No bien acababa de hablar cuando Amanecer tomó tierra.
—¡Qué alegría verte! —dijo Bruenor.
Drizzt desmontó y miró de refilón al enano, pero mantuvo la vista fija al frente, pasando a través de todos, que se apartaron como si los hubiese empujado con el hombro y dejaron un espacio abierto entre el drow y Cattibrie.
—Bienvenido a casa —saludó Regis.
—En ningún momento dudamos de que volverías —afirmó Wulfgar.
Drizzt los saludó con un cabeceo a cada uno, aunque sin pararse ni dejar de mirar al frente. Dio una palmada en el hombro a Bruenor cuando pasó ante él, revolvió el despeinado cabello a Regis y asió el fuerte antebrazo de Wulfgar y lo apretó.
Pero no se detuvo un instante y no dejó de mirar fijamente a la mujer.

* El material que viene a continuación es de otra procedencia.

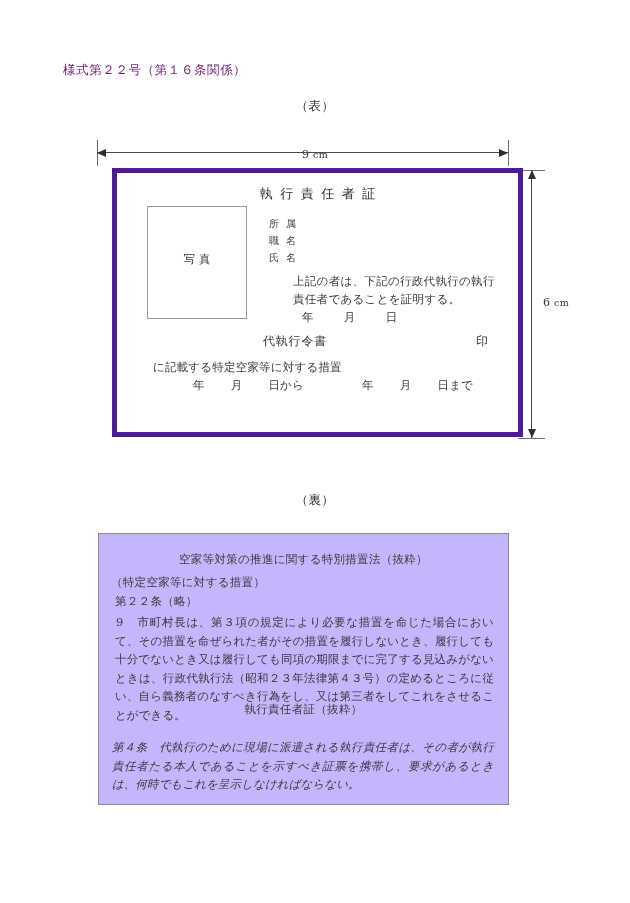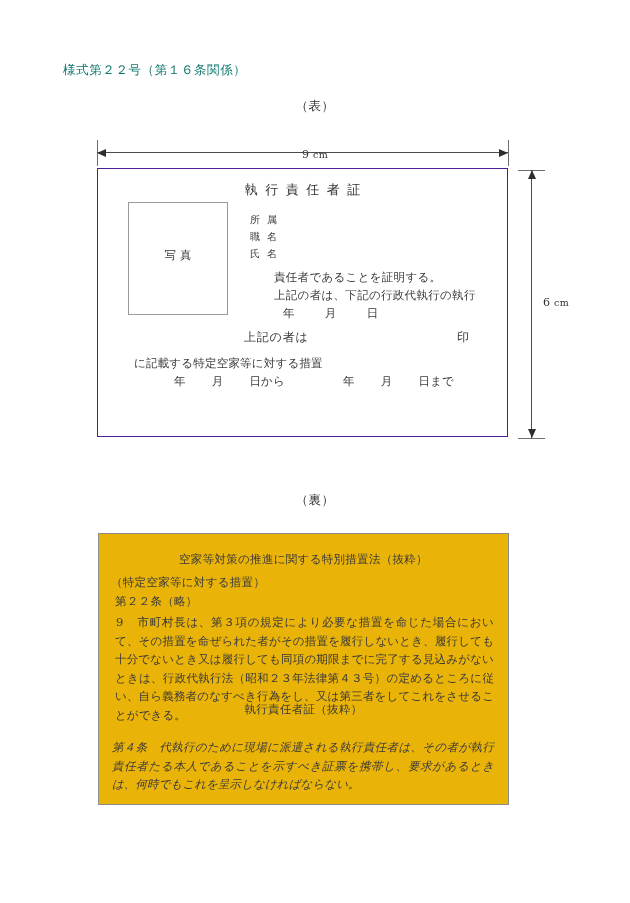"様式第２２号（第１６条関係）" .form-no { color: #0f766e -> #701a75 }
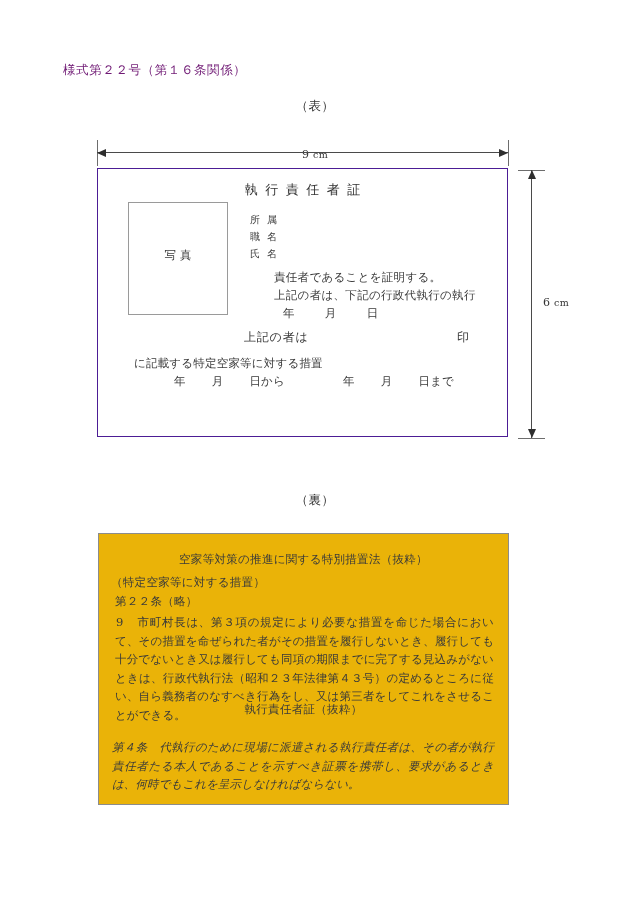"執行責任者証" .card-front { border: 1px solid #4c1d95 -> 5px solid #4c1d95; left: 97px -> 112px }
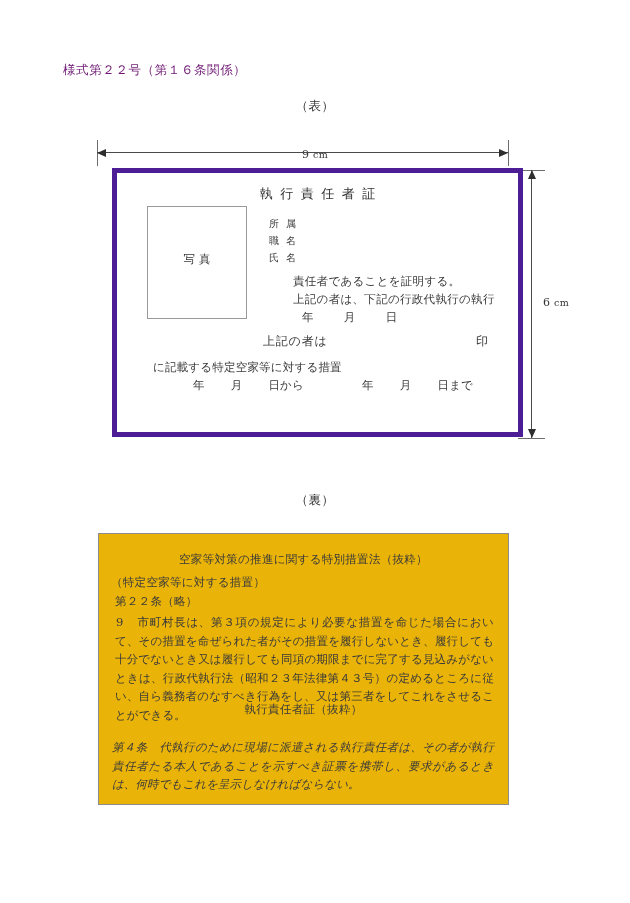"責任者であることを証明する。" div { order: before "上記の者は、下記の行政代執行の執行" -> after "上記の者は、下記の行政代執行の執行" }
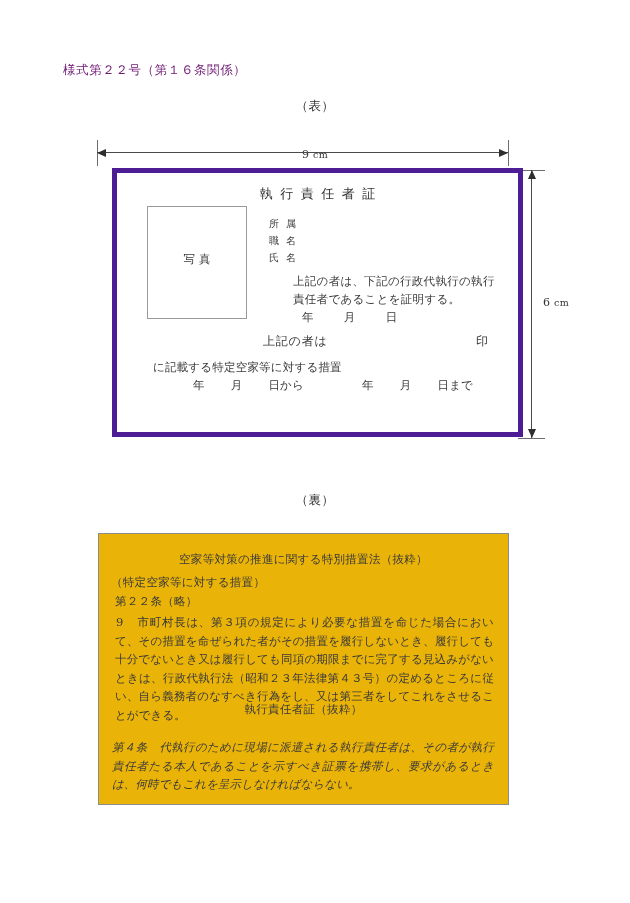"上記の者は" span { text: 上記の者は -> 代執行令書 }
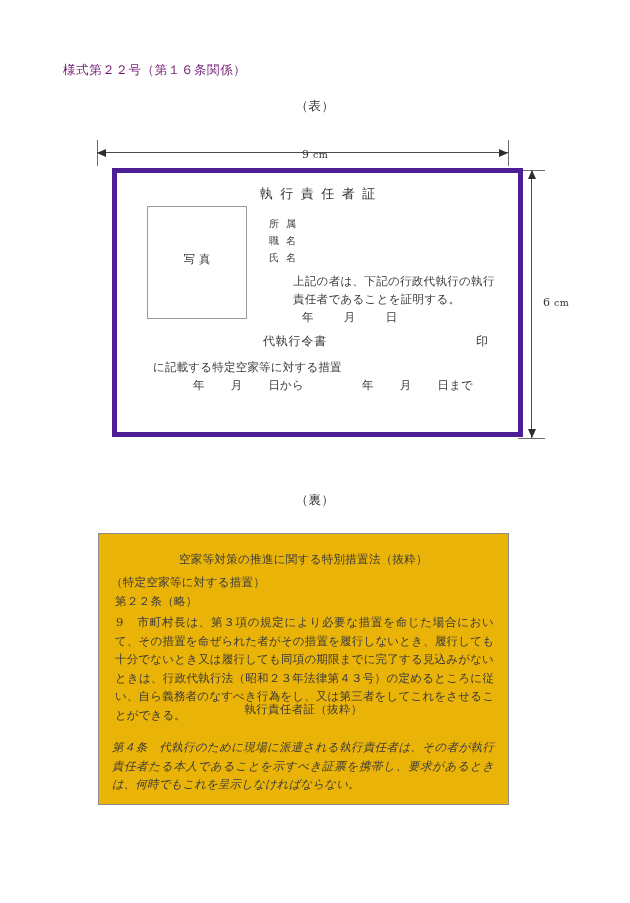"空家等対策の推進に関する特別措置法（抜粋）" .card-back { background: #eab308 -> #c4b5fd }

Al llegar a su lado la estrujó en un fuerte abrazo, la apretó, la besó y la levantó en volandas.
Y siguió caminando con ella a cuestas.
—Eso es lo que significa ser elfo, Drizzt Do’Urden —susurró Innovindil mientras los dos se alejaban y entraban a Mithril Hall por la puerta oriental.
—Así me convierta en un gnomo barbudo —exclamó Bruenor.
—¡Ji, ji, ji! —rió Pikel, y Regis coreó sus risas, azorado.
Por lo visto a todos les parecía muy divertido, pero el regocijo de Bruenor desapareció cuando volvió la vista hacia Wulfgar.
El bárbaro tenía la mirada prendida en la dirección tomada por
Drizzt y Cattibrie, y tras su máscara de estoicismo, se traslucía un gesto de profundo dolor.